> WHAT YOU HAVE TO DO
Leave the pictures out. Return the rest of the listing below exactly.

> SUPPLIED MATERIAL
%%
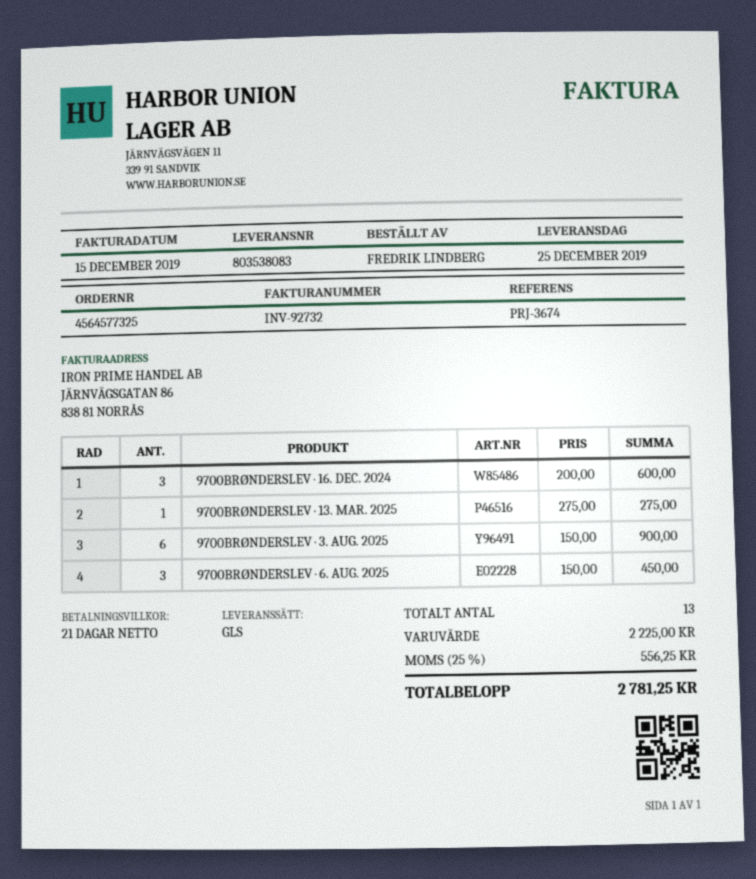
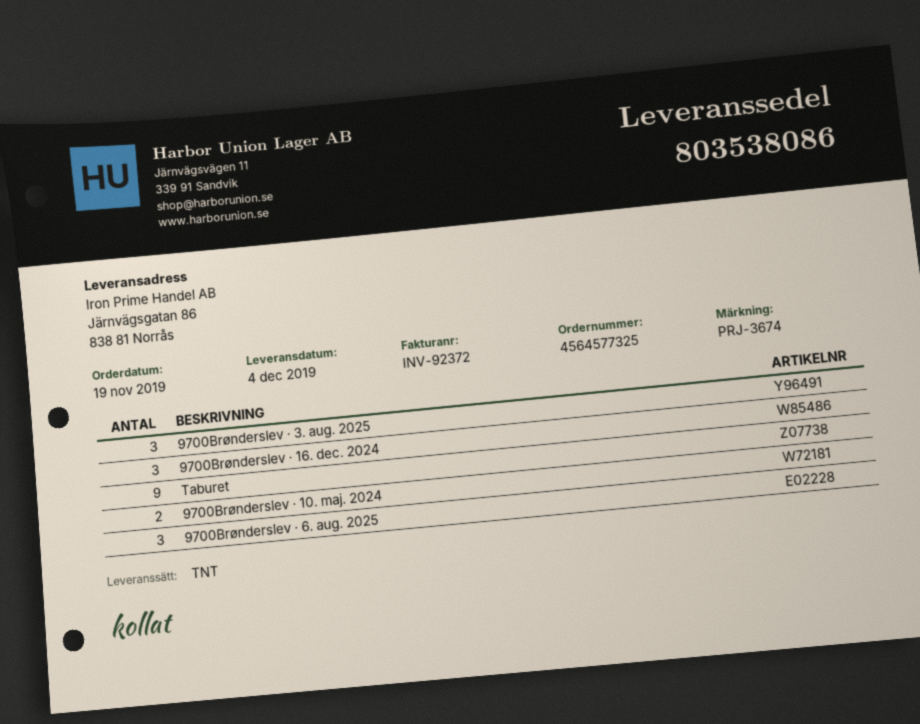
delivery note number: 803538083 -> 803538086
delivery date: 2019-12-25 -> 2019-12-04
invoice number: INV-92732 -> INV-92372
shipping method: GLS -> TNT
9700BRØNDERSLEV · 13. MAR. 2025: 1 -> none
9700BRØNDERSLEV · 3. AUG. 2025: 6 -> 3
Taburet: none -> 9
9700Brønderslev · 10. maj. 2024: none -> 2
%%
> SOLUTION
delivery note number: 803538083 -> 803538086
delivery date: 2019-12-25 -> 2019-12-04
invoice number: INV-92732 -> INV-92372
shipping method: GLS -> TNT
9700BRØNDERSLEV · 13. MAR. 2025: 1 -> none
9700BRØNDERSLEV · 3. AUG. 2025: 6 -> 3
Taburet: none -> 9
9700Brønderslev · 10. maj. 2024: none -> 2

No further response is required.